Activity: What follows is a listing; give it again exactly, in its entirety.

Records shown:
....

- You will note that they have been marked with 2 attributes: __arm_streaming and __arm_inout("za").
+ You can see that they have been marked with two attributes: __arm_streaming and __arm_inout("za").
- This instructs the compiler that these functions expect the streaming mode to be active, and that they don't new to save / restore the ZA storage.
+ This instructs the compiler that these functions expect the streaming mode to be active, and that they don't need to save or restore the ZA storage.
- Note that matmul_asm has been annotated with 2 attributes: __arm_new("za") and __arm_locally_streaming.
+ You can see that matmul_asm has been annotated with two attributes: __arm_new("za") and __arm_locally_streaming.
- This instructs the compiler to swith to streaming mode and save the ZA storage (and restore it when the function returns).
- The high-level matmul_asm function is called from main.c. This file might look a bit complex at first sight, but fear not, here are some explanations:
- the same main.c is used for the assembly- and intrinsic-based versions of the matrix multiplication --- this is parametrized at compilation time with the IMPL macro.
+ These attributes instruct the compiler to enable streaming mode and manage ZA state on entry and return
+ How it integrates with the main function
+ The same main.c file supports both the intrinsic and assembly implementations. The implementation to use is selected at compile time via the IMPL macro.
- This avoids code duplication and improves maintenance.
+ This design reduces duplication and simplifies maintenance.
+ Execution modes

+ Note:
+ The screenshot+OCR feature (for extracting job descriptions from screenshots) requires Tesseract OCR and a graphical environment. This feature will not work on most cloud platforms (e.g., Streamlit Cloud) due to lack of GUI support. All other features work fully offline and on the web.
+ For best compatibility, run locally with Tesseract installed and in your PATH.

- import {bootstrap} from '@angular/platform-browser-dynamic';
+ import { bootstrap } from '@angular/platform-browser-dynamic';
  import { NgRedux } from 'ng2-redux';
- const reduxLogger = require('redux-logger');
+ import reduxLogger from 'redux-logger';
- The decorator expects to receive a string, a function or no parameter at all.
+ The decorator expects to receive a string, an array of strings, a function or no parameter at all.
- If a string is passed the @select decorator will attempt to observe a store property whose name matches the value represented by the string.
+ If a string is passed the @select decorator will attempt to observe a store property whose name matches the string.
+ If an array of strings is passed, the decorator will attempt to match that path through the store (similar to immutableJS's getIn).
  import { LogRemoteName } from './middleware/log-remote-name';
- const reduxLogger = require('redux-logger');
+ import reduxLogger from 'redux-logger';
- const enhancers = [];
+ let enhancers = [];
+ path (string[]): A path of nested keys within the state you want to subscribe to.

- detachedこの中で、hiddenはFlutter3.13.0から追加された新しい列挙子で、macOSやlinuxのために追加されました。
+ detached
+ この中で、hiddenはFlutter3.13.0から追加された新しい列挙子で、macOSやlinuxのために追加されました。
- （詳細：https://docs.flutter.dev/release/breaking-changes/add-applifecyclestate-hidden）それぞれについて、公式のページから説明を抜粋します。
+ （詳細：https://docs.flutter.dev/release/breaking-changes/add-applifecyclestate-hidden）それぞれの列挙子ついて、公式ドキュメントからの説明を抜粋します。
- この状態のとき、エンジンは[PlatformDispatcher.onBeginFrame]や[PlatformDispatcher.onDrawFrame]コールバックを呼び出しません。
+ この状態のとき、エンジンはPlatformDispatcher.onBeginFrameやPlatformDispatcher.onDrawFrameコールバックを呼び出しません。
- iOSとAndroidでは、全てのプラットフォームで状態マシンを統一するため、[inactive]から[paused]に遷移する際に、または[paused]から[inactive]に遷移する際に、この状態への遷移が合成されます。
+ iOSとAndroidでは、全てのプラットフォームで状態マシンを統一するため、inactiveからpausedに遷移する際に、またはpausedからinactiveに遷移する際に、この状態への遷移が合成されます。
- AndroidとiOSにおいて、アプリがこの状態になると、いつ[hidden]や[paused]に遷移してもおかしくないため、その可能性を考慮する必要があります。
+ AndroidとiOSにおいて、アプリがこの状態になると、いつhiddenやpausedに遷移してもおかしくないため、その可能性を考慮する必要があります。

....

Exercise answer:
- You will note that they have been marked with 2 attributes: __arm_streaming and __arm_inout("za").
+ You can see that they have been marked with two attributes: __arm_streaming and __arm_inout("za").
- This instructs the compiler that these functions expect the streaming mode to be active, and that they don't new to save / restore the ZA storage.
+ This instructs the compiler that these functions expect the streaming mode to be active, and that they don't need to save or restore the ZA storage.
- Note that matmul_asm has been annotated with 2 attributes: __arm_new("za") and __arm_locally_streaming.
+ You can see that matmul_asm has been annotated with two attributes: __arm_new("za") and __arm_locally_streaming.
- This instructs the compiler to swith to streaming mode and save the ZA storage (and restore it when the function returns).
- The high-level matmul_asm function is called from main.c. This file might look a bit complex at first sight, but fear not, here are some explanations:
- the same main.c is used for the assembly- and intrinsic-based versions of the matrix multiplication --- this is parametrized at compilation time with the IMPL macro.
+ These attributes instruct the compiler to enable streaming mode and manage ZA state on entry and return
+ How it integrates with the main function
+ The same main.c file supports both the intrinsic and assembly implementations. The implementation to use is selected at compile time via the IMPL macro.
- This avoids code duplication and improves maintenance.
+ This design reduces duplication and simplifies maintenance.
+ Execution modes

+ Note:
+ The screenshot+OCR feature (for extracting job descriptions from screenshots) requires Tesseract OCR and a graphical environment. This feature will not work on most cloud platforms (e.g., Streamlit Cloud) due to lack of GUI support. All other features work fully offline and on the web.
+ For best compatibility, run locally with Tesseract installed and in your PATH.

- import {bootstrap} from '@angular/platform-browser-dynamic';
+ import { bootstrap } from '@angular/platform-browser-dynamic';
  import { NgRedux } from 'ng2-redux';
- const reduxLogger = require('redux-logger');
+ import reduxLogger from 'redux-logger';
- The decorator expects to receive a string, a function or no parameter at all.
+ The decorator expects to receive a string, an array of strings, a function or no parameter at all.
- If a string is passed the @select decorator will attempt to observe a store property whose name matches the value represented by the string.
+ If a string is passed the @select decorator will attempt to observe a store property whose name matches the string.
+ If an array of strings is passed, the decorator will attempt to match that path through the store (similar to immutableJS's getIn).
  import { LogRemoteName } from './middleware/log-remote-name';
- const reduxLogger = require('redux-logger');
+ import reduxLogger from 'redux-logger';
- const enhancers = [];
+ let enhancers = [];
+ path (string[]): A path of nested keys within the state you want to subscribe to.

- detachedこの中で、hiddenはFlutter3.13.0から追加された新しい列挙子で、macOSやlinuxのために追加されました。
+ detached
+ この中で、hiddenはFlutter3.13.0から追加された新しい列挙子で、macOSやlinuxのために追加されました。
- （詳細：https://docs.flutter.dev/release/breaking-changes/add-applifecyclestate-hidden）それぞれについて、公式のページから説明を抜粋します。
+ （詳細：https://docs.flutter.dev/release/breaking-changes/add-applifecyclestate-hidden）それぞれの列挙子ついて、公式ドキュメントからの説明を抜粋します。
- この状態のとき、エンジンは[PlatformDispatcher.onBeginFrame]や[PlatformDispatcher.onDrawFrame]コールバックを呼び出しません。
+ この状態のとき、エンジンはPlatformDispatcher.onBeginFrameやPlatformDispatcher.onDrawFrameコールバックを呼び出しません。
- iOSとAndroidでは、全てのプラットフォームで状態マシンを統一するため、[inactive]から[paused]に遷移する際に、または[paused]から[inactive]に遷移する際に、この状態への遷移が合成されます。
+ iOSとAndroidでは、全てのプラットフォームで状態マシンを統一するため、inactiveからpausedに遷移する際に、またはpausedからinactiveに遷移する際に、この状態への遷移が合成されます。
- AndroidとiOSにおいて、アプリがこの状態になると、いつ[hidden]や[paused]に遷移してもおかしくないため、その可能性を考慮する必要があります。
+ AndroidとiOSにおいて、アプリがこの状態になると、いつhiddenやpausedに遷移してもおかしくないため、その可能性を考慮する必要があります。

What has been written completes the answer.